Le Cameroun a officiellement lancé le quatrième recensement général de la population et de l’habitat (RGPH-4), une opération d’envergure nationale qui se déroule du 24 avril au 29 mai 2026, avec pour objectif de dénombrer la population, d’analyser ses conditions de vie et de produire des données fiables en vue d’une meilleure planification du développement.
Vingt ans après le dernier recensement réalisé en 2005, le Cameroun a officiellement lancé, le 27 avril 2026, le quatrième recensement général de sa population. Cette vaste opération nationale, prévue jusqu’au 29 mai, mobilise près de 355 000 agents et vise à actualiser de manière exhaustive les données démographiques du pays. Sur le terrain, les équipes déjà déployées ont entamé la phase préliminaire de reconnaissance des zones, une étape jugée essentielle pour garantir l’efficacité et la fiabilité du dénombrement à venir.

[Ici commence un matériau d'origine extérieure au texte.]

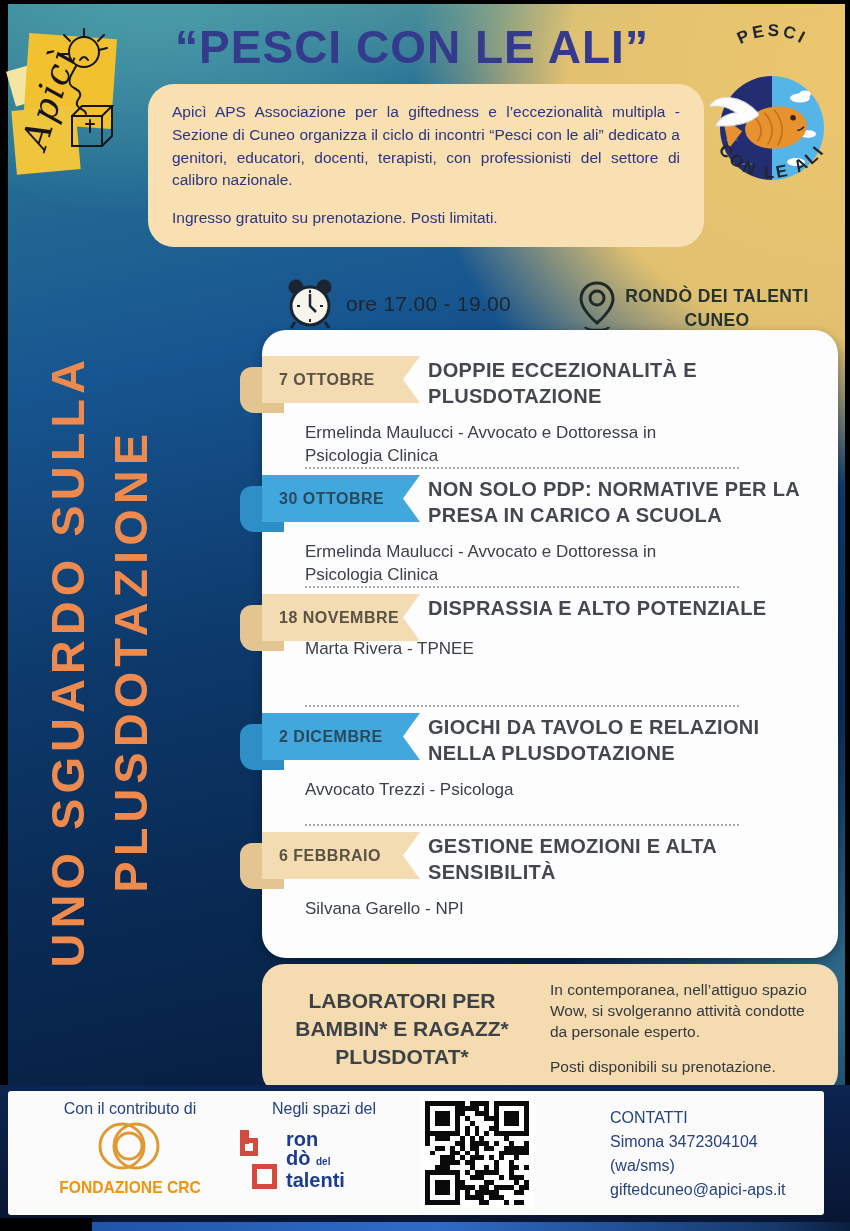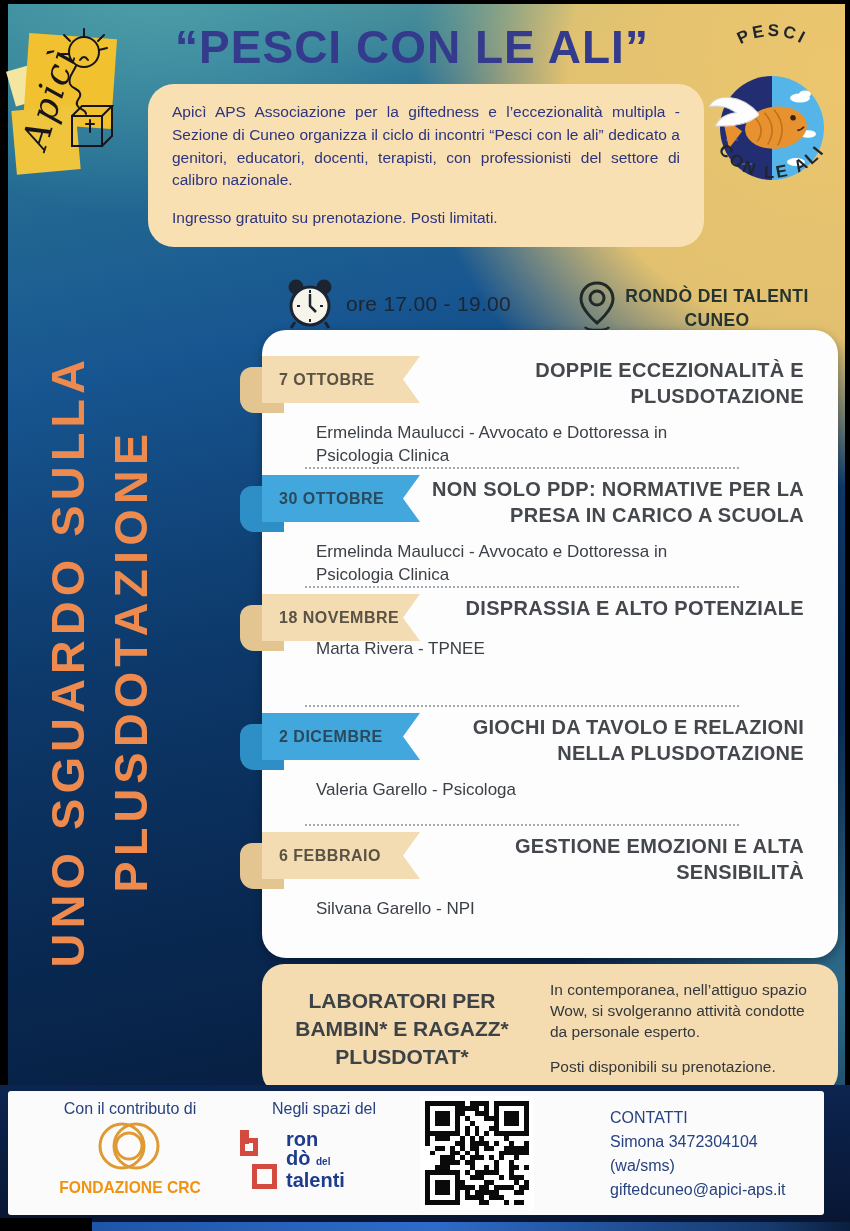"DOPPIE ECCEZIONALITÀ E PLUSDOTAZIONE" .event-title { text-align: right -> left }
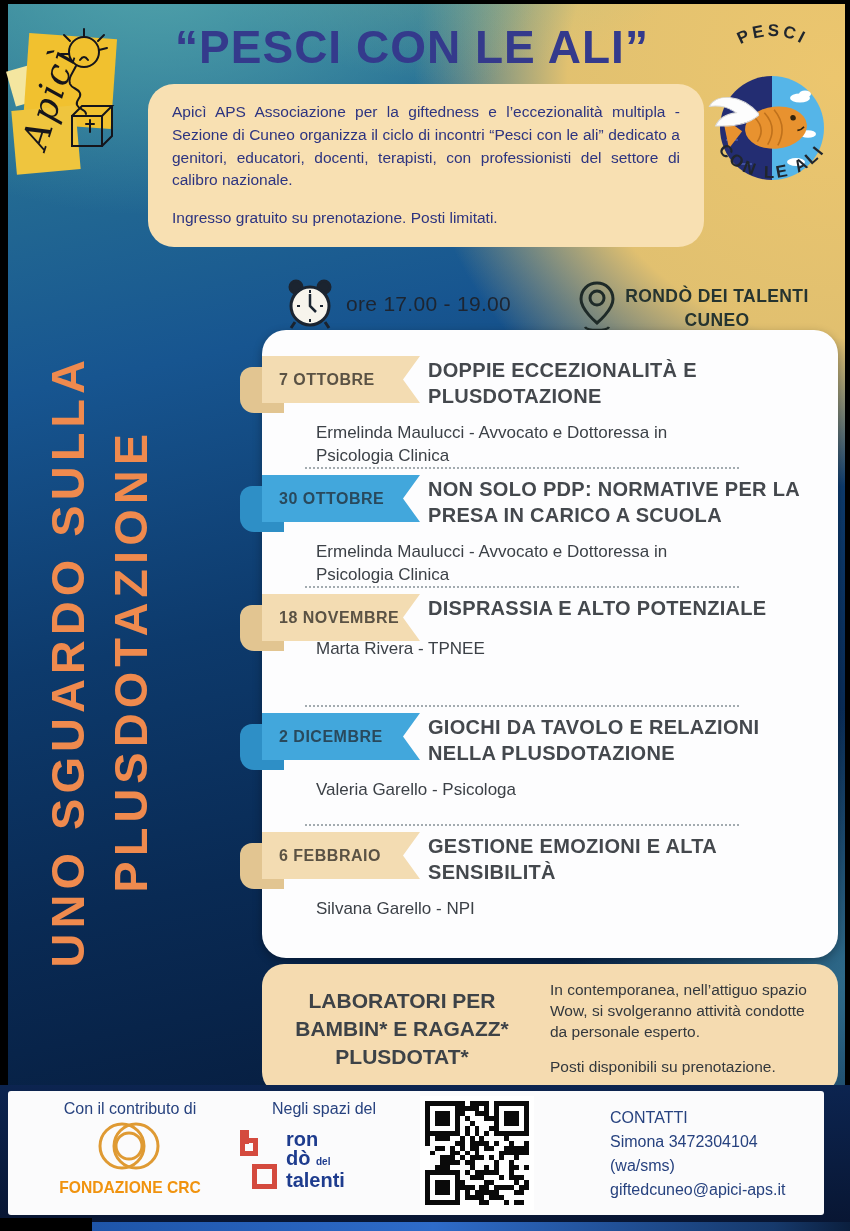"Ermelinda Maulucci - Avvocato e" .speaker { margin: 13px 0 0 12px -> 13px 0 0 1px }
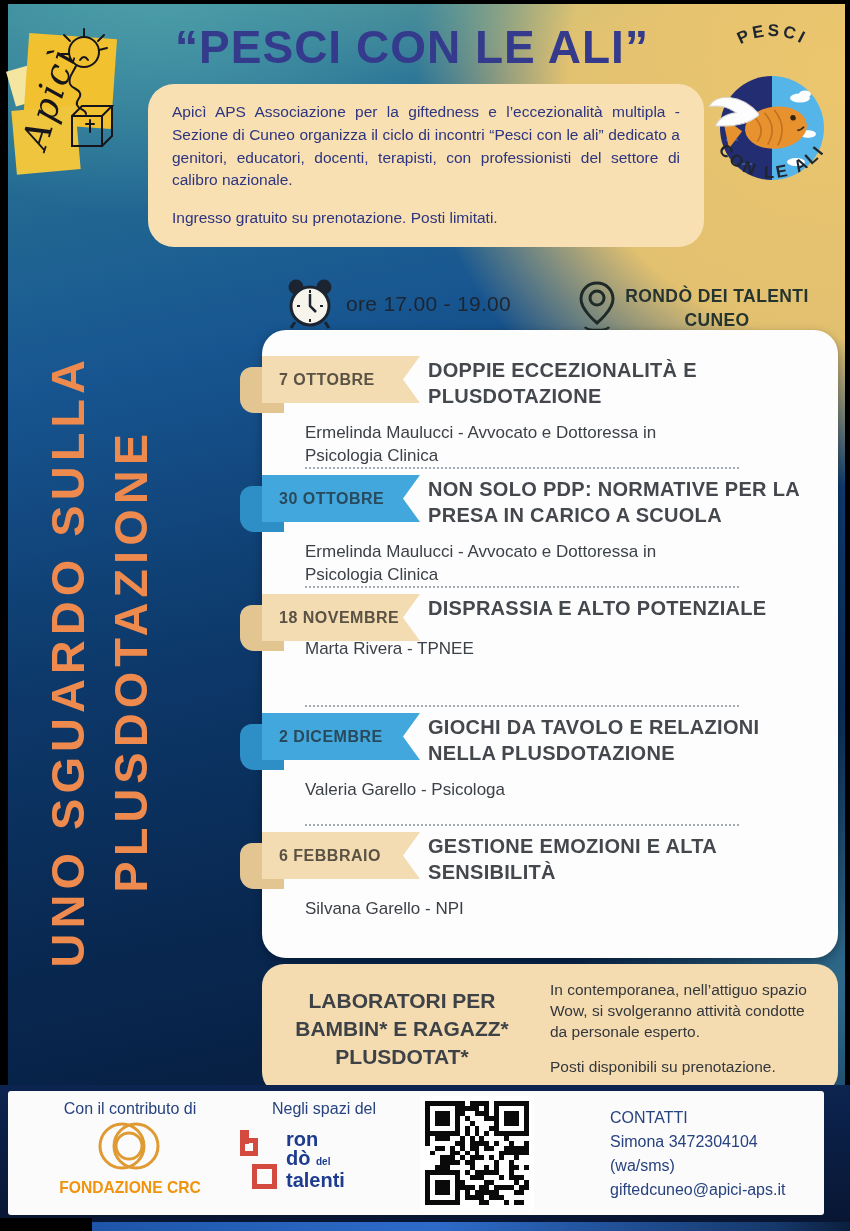"Valeria Garello - Psicologa" div.speaker { text: Valeria Garello -> Avvocato Trezzi }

Pour la première fois, le recensement général de la population est couplé à celui de l’agriculture et de l’élevage, une innovation qui, selon les autorités, permettra à l’État de disposer en une seule opération d’une vision globale, cohérente et actualisée du pays. L’objectif affiché est de produire des données fiables, indispensables à une meilleure planification des politiques de développement. Dans cette optique, les populations sont invitées à coopérer pleinement, les pouvoirs publics rappelant que se faire recenser constitue un levier essentiel pour favoriser un développement plus équitable et adapté des localités.
Le dernier recensement général de la population et de l’habitat, conduit en 2005, évaluait à 17,4 millions le nombre d’habitants au Cameroun, selon le Bureau central des recensements et des études de population (BUCREP). Deux décennies plus tard, les projections des Nations unies estiment la population à près de 28 millions de personnes, mettant en évidence l’urgence de disposer de données actualisées. Pour mener à bien cette opération d’envergure, l’État a mobilisé un budget d’environ 13 milliards de francs CFA, avec l’appui de partenaires techniques et financiers, dont la Banque mondiale.